Objectives: Traumatic dento-alveolar injuries are frequent in children and adolescents, affecting teeth, their supporting structures, and adjacent soft tissues. Because school teachers are likely to be in contact with the child soon after injury, it is important to ascertain their knowledge and attitude about this. Aim: The study aimed to assess the knowledge and attitude of school teachers in Coorg with regard to immediate management of avulsed teeth. Materials and Methods: This cross-sectional study was conducted among school teachers in Coorg district. A self-administered questionnaire containing 16 questions was given to a sample of 600 school teachers. Results: Descriptive statistics and independent sample t-test were used for analysis. Only 24.7% teachers thought the tooth was important and wanted to search for the avulsed tooth. Regarding the knowledge about replantation of tooth, 25.7% teachers knew that a fallen tooth can be placed back in the socket. Extraoral time for replantation of the tooth that was opted by 44 teachers (30.3%) was ≤30 min. Conclusion: This survey reflected the lack of experience and inadequate knowledge regarding dental trauma management among school teachers in Coorg. The implications of this study are directed toward education of these school teachers who are involved in the supervision of children in schools.

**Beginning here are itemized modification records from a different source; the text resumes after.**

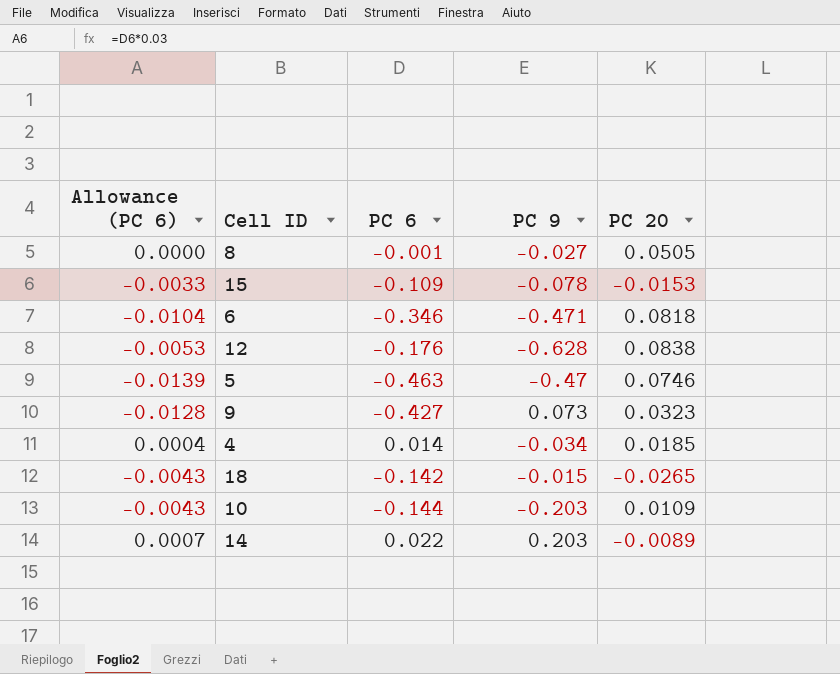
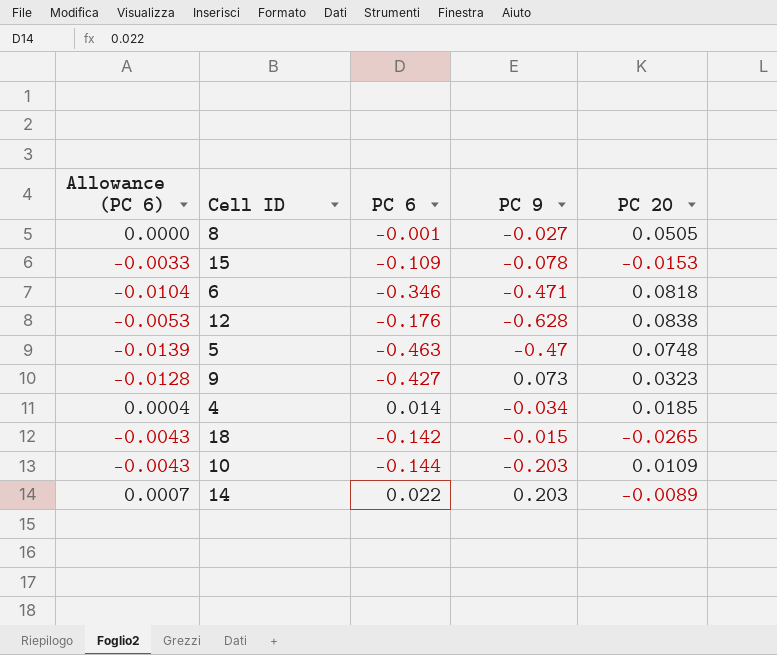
5 | PC 20: 0.0746 -> 0.0748

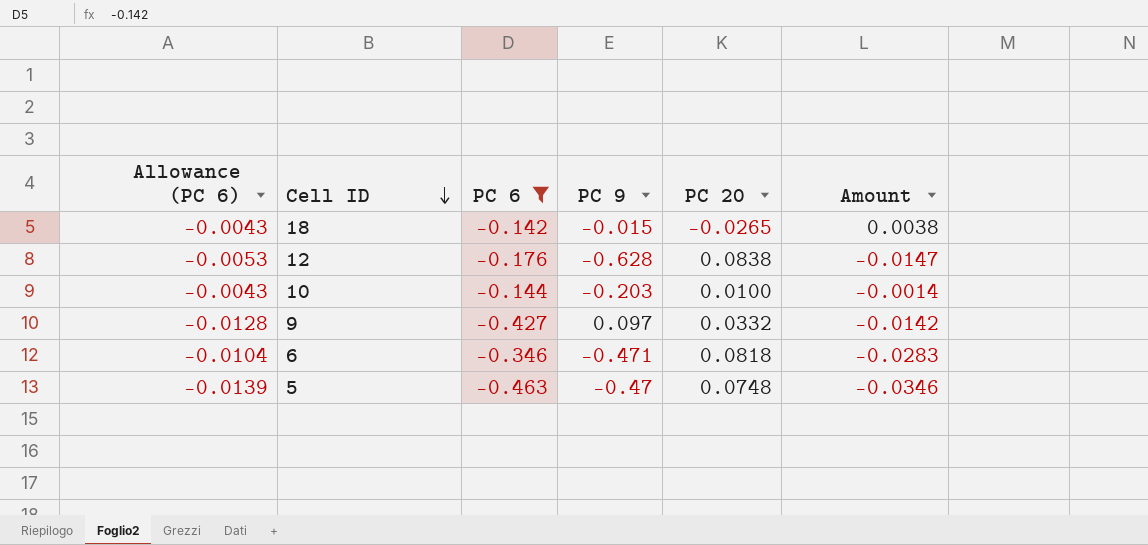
filter: none -> PC 6 <= -0.142
row order: none -> Cell ID descending
column Amount | formula: none -> [PC 6] * [PC 20]
10 | PC 20: 0.0109 -> 0.0100
9 | PC 9: 0.073 -> 0.097
9 | PC 20: 0.0323 -> 0.0332

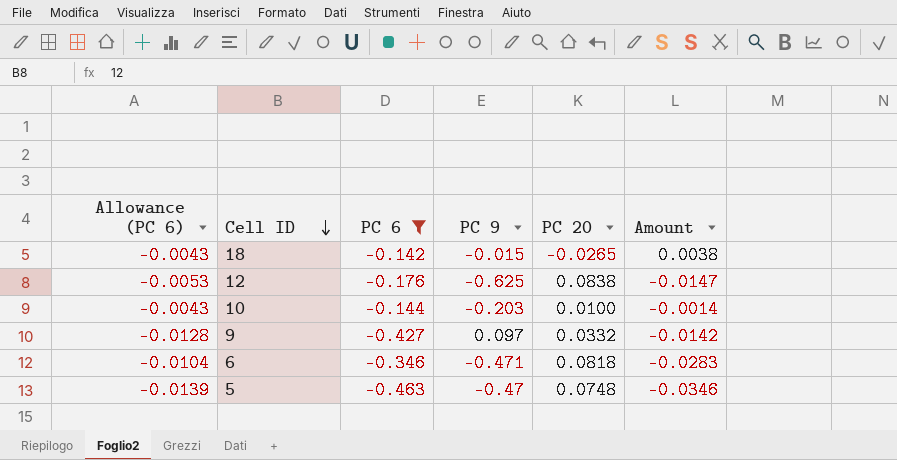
12 | PC 9: -0.628 -> -0.625

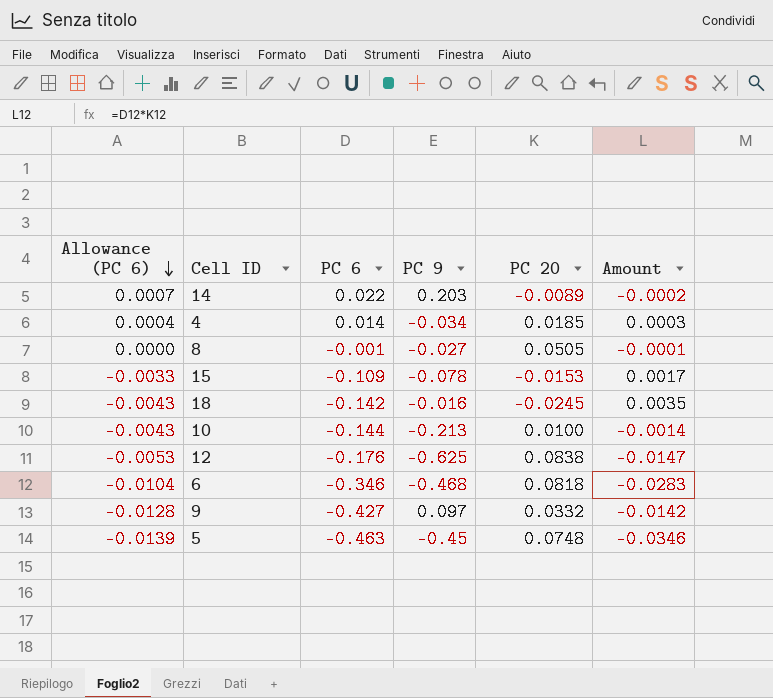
filter: PC 6 <= -0.142 -> none
row order: Cell ID descending -> Allowance (PC 6) descending
18 | PC 9: -0.015 -> -0.016
18 | PC 20: -0.0265 -> -0.0245
18 | Amount: 0.0038 -> 0.0035
10 | PC 9: -0.203 -> -0.213
6 | PC 9: -0.471 -> -0.468
5 | PC 9: -0.47 -> -0.45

Keywords: Dental first aid, dental trauma, extra-oral time, replantation, tooth injury


How to cite this article:
Shamarao S, Jain J, Ajagannanavar SL, Haridas R, Tikare S, Kalappa AA. Knowledge and attitude regarding management of tooth avulsion injuries among school teachers in rural India. J Int Soc Prevent Communit Dent 2014;4, Suppl S1:44-8

How to cite this URL:
Shamarao S, Jain J, Ajagannanavar SL, Haridas R, Tikare S, Kalappa AA. Knowledge and attitude regarding management of tooth avulsion injuries among school teachers in rural India. J Int Soc Prevent Communit Dent [serial online] 2014 [cited 2019 Jul 18];4, Suppl S1:44-8. Available from: http://www.jispcd.org/text.asp?2014/4/4/44/144599



   Introduction Top


One of the most common injuries during the growing age of an individual is dento-alveolar injuries. Although the oral region comprises 1% of total body area, the oral injuries account for as much as 5% of all body injuries, [1] with an even higher proportion of oral injuries among children. A traumatic dental injury is a public health problem because of its frequency, occurrence at a young age, and costs, and the treatment may continue for the rest of the patient's life. [2]

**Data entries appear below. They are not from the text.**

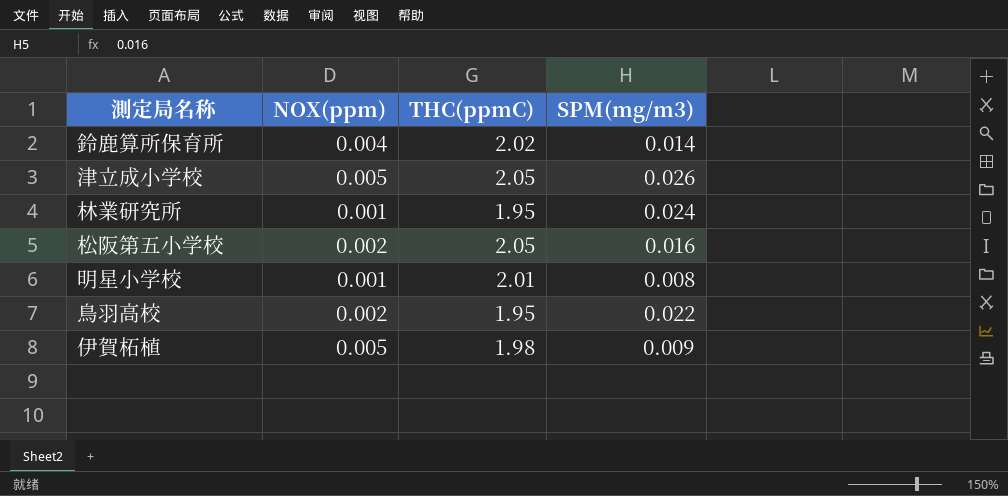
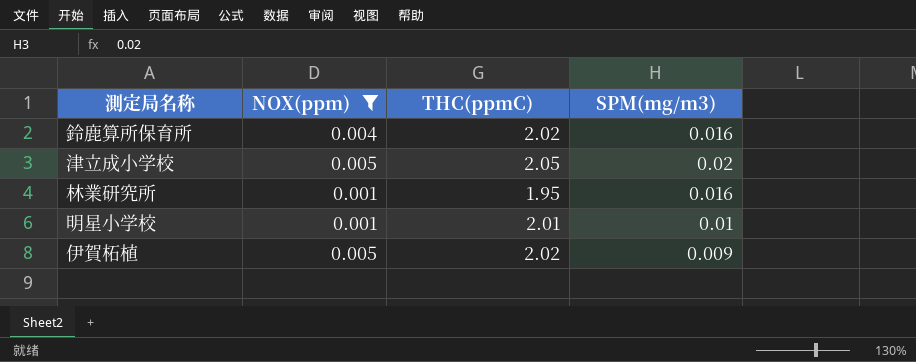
filter: none -> NOX(ppm) != 0.002
鈴鹿算所保育所 | SPM(mg/m3): 0.014 -> 0.016
津立成小学校 | SPM(mg/m3): 0.026 -> 0.02
林業研究所 | SPM(mg/m3): 0.024 -> 0.016
明星小学校 | SPM(mg/m3): 0.008 -> 0.01
伊賀柘植 | THC(ppmC): 1.98 -> 2.02

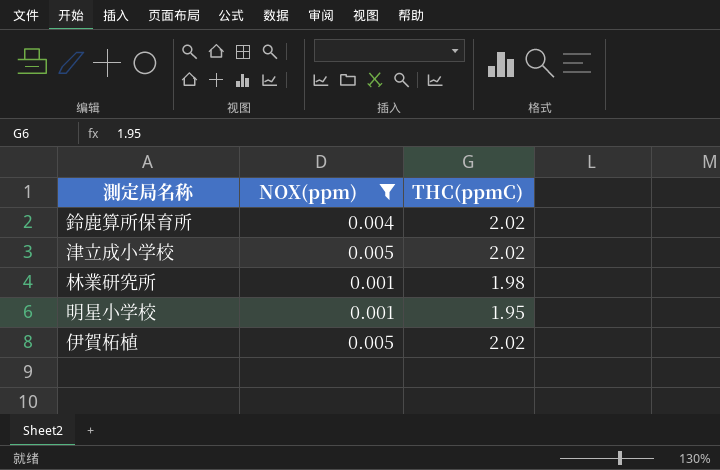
column SPM(mg/m3) | position: 4 -> none
津立成小学校 | THC(ppmC): 2.05 -> 2.02
林業研究所 | THC(ppmC): 1.95 -> 1.98
明星小学校 | THC(ppmC): 2.01 -> 1.95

Coorg is a hilly district in Karnataka, South India. This district consists of three talukas, namely, Virajpet, Madikeri, and Somwarpet. Hockey is the most commonly coached and played game of choice in schools in Coorg. During play, it is common to have injuries due to fall or hit. Avulsion injuries of the tooth due to trauma are common among children of this place. Untimely and improper management of tooth avulsions can lead not only to physical and mental stress to the children and their parents, but also the emotional and social component of the child's development may be impacted which, in turn, can lead to poor oral health related quality of life in these children.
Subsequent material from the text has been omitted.